So Viracept is an anti-HIV drug and an "off-label" treatment approved for Herpes as well. Do you have any evidence that would exclude Viracept as a treatment for Herpes except the fact that it is not listed as such in the PDR?

It is much more profitable for a drug company to make a new drug than to spend the money getting an old drug approved for a different illness. And the reason for that is simple – drugs loose their patent protection after some years and that is when the profits for that drug start to go downhill. Once the patent is lost all sorts of companies could make generic Viracept. So the company produces Viracept for “HIV” and “something new” for Herpes.
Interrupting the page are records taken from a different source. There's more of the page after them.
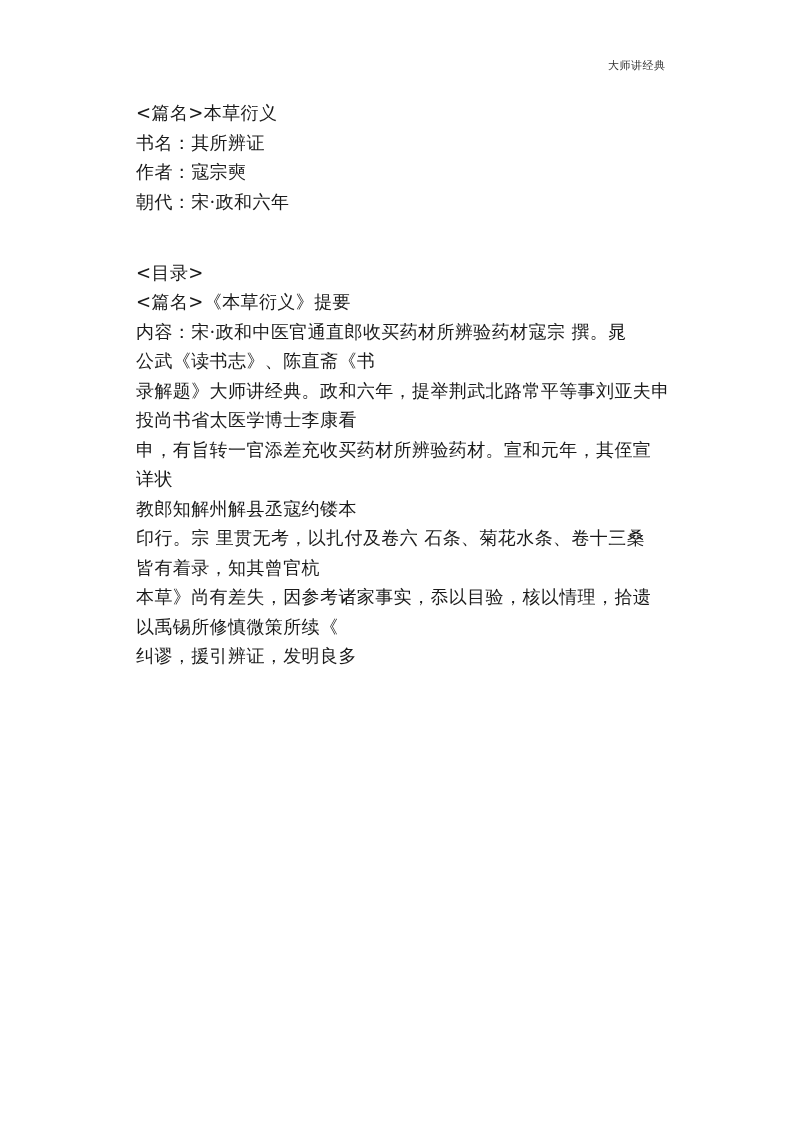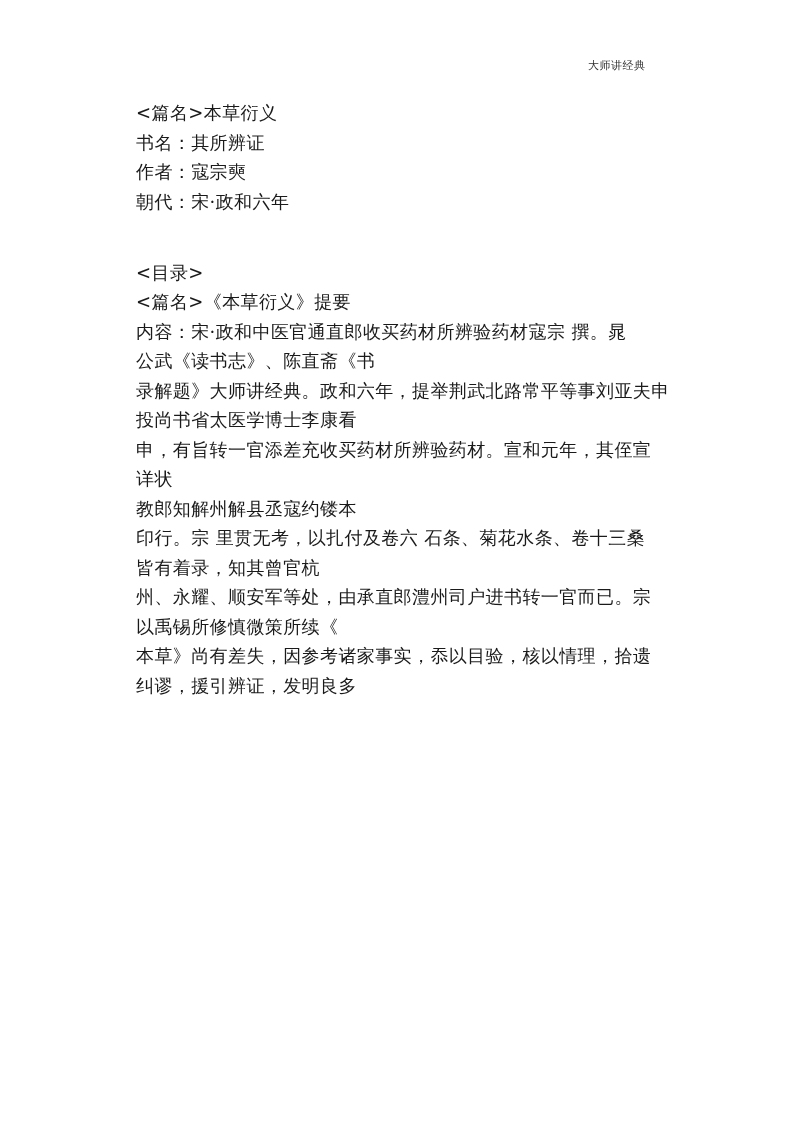"大师讲经典" .header { left: 588px -> 608px }
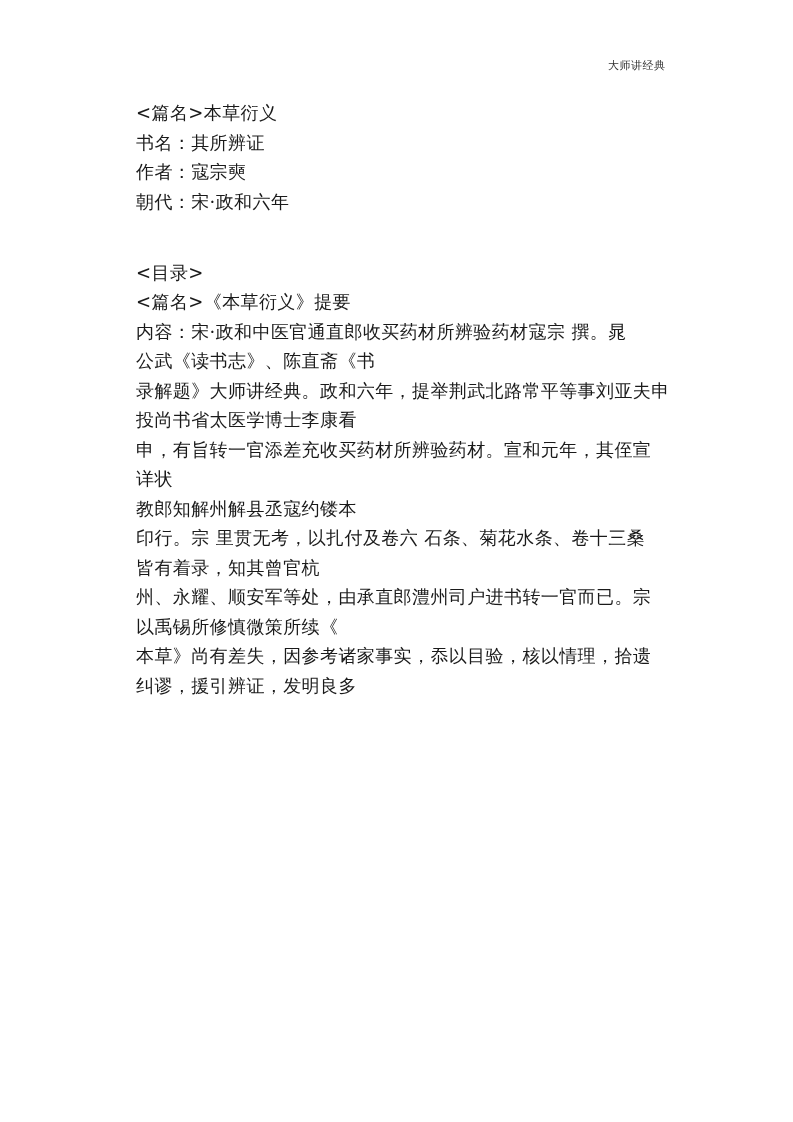"州、永耀、顺安军等处，由承直郎澧州司户进书转一官而已。宗" div.line { html: <div>州、永耀、顺安军等处，由承直郎澧州司户进书转一官而已。宗</div> -> none }
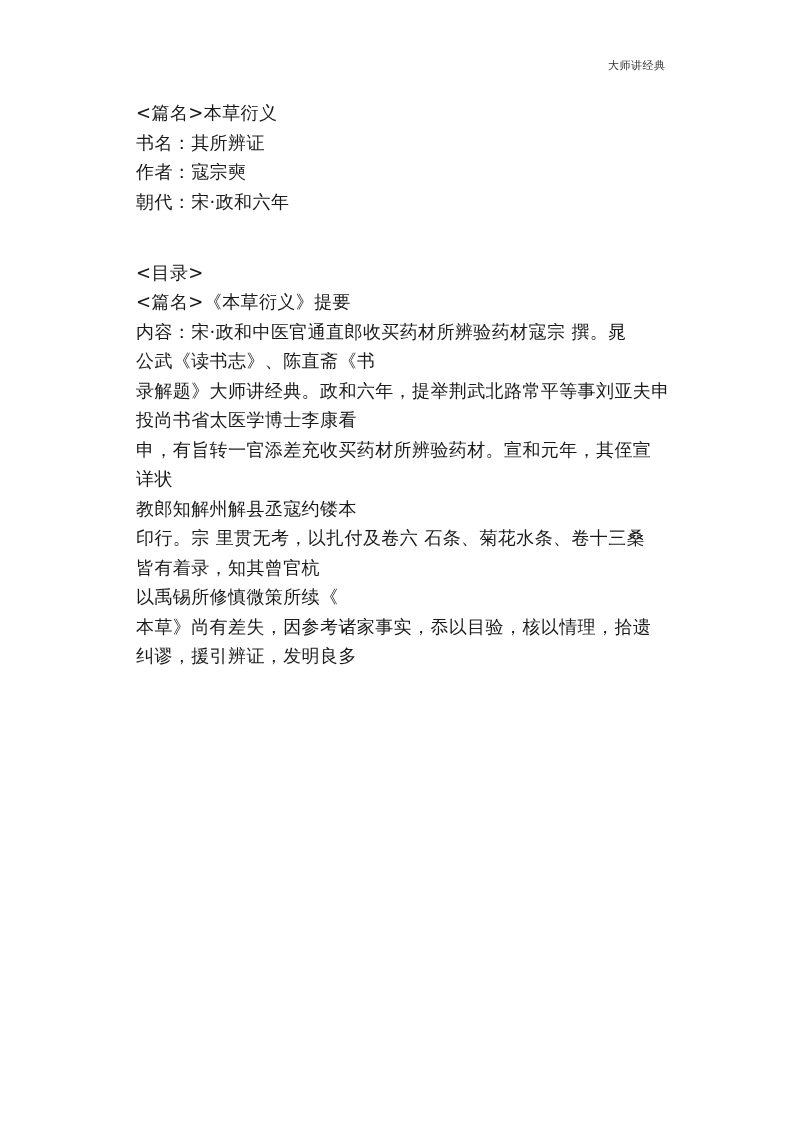"以禹锡所修慎微策所续《" div.line { order: before "本草》尚有差失，因参考诸家事实，忝以目验，核以情理，拾遗" -> after "本草》尚有差失，因参考诸家事实，忝以目验，核以情理，拾遗" }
That way you have two patented drugs on the market. When the first runs out you still have the second and you are rushing to get the next one. Many of these drugs are not that different at all in their mechanism. That is why they are listed by class – like, “antiviral” though that label certainly does not include all the mechanisms of the drug. For example, Inderal is, as you say, a beta blocker used to treat heart problems and is improper for use as a cholesterol lowering drug, yet is routinely given to musicians to stop their shaky hands before a performance. Drug companies also make money by creating 'new' pathways of delivering the drug, (a patch for example, instead of tablet or capsule), and thus getting a new patent.

It is not, “basic immunology” as you state, it is “basic marketing”. Though they are not mutually exclusive. You cannot ignore the fact that drug companies are business and their main goal is to make money. This is especially true if they are publicly held because a drop in revenues is often compounded by a drop in share holdings.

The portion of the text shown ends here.